DESCRIPTION OF THE TASK →
Print the data exactly. Omit the pictures.

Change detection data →
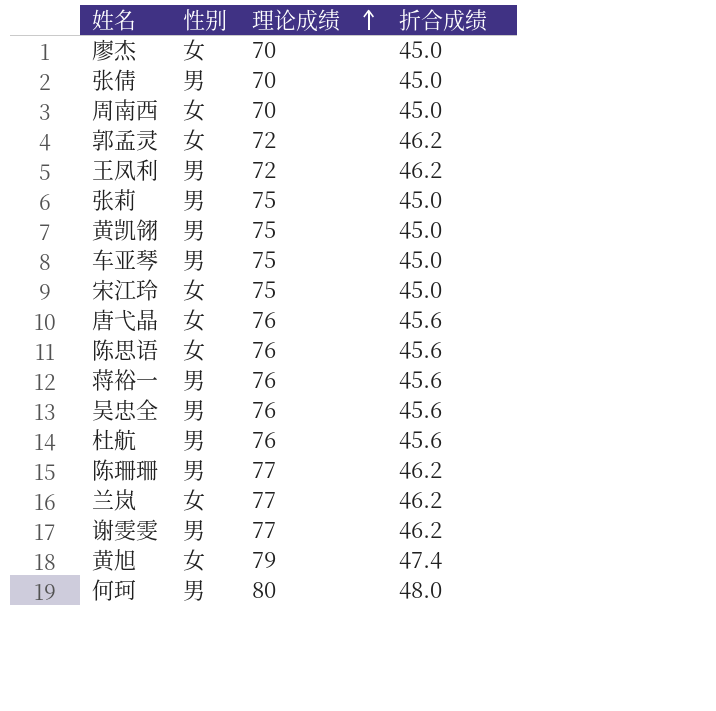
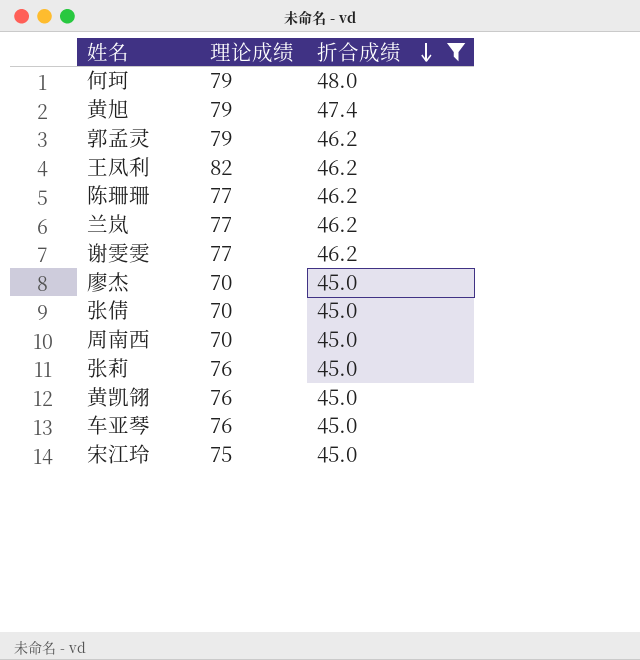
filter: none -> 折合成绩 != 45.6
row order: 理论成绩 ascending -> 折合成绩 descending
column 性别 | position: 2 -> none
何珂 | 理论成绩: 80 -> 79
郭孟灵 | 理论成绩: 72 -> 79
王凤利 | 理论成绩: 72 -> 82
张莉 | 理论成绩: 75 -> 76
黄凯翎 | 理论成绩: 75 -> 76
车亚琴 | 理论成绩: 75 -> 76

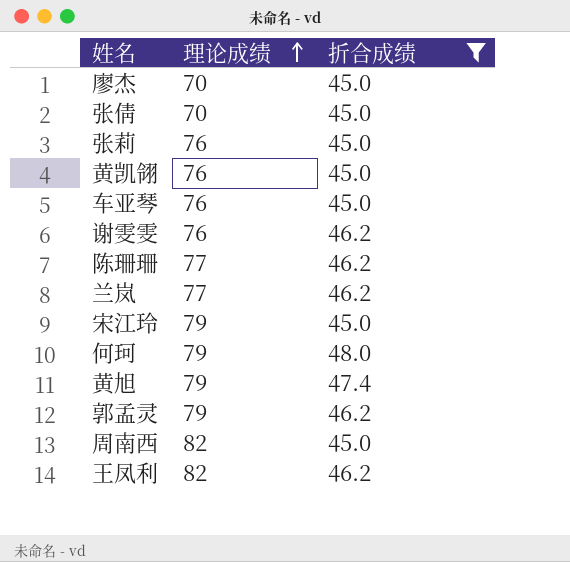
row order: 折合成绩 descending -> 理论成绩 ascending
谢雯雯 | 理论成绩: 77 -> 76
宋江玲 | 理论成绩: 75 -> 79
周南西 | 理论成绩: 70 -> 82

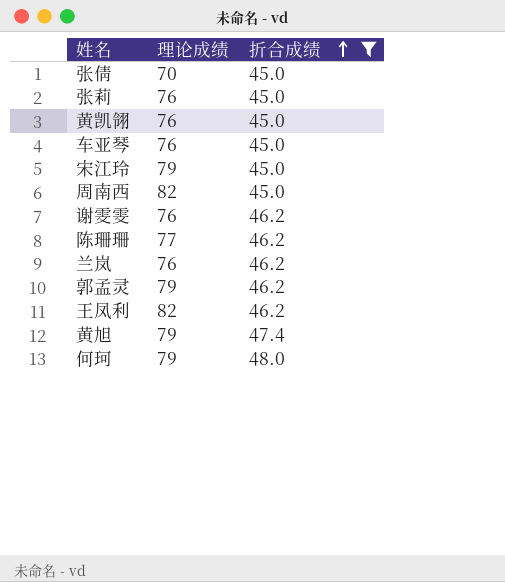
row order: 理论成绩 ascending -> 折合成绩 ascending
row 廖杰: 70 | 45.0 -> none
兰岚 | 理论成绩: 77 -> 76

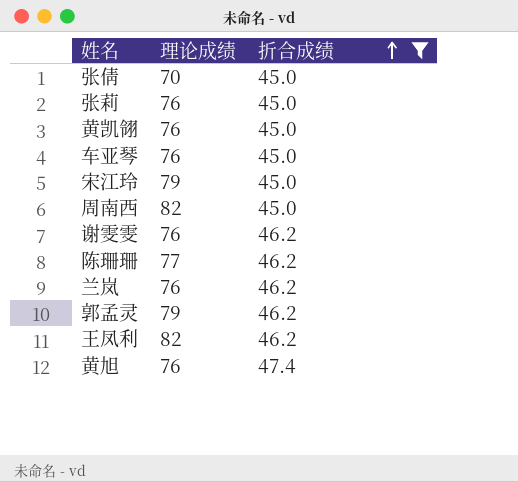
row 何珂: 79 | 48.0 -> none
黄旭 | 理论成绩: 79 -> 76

THE ANSWER →
filter: none -> 折合成绩 != 45.6
row order: 理论成绩 ascending -> 折合成绩 descending
column 性别 | position: 2 -> none
何珂 | 理论成绩: 80 -> 79
郭孟灵 | 理论成绩: 72 -> 79
王凤利 | 理论成绩: 72 -> 82
张莉 | 理论成绩: 75 -> 76
黄凯翎 | 理论成绩: 75 -> 76
车亚琴 | 理论成绩: 75 -> 76

row order: 折合成绩 descending -> 理论成绩 ascending
谢雯雯 | 理论成绩: 77 -> 76
宋江玲 | 理论成绩: 75 -> 79
周南西 | 理论成绩: 70 -> 82

row order: 理论成绩 ascending -> 折合成绩 ascending
row 廖杰: 70 | 45.0 -> none
兰岚 | 理论成绩: 77 -> 76

row 何珂: 79 | 48.0 -> none
黄旭 | 理论成绩: 79 -> 76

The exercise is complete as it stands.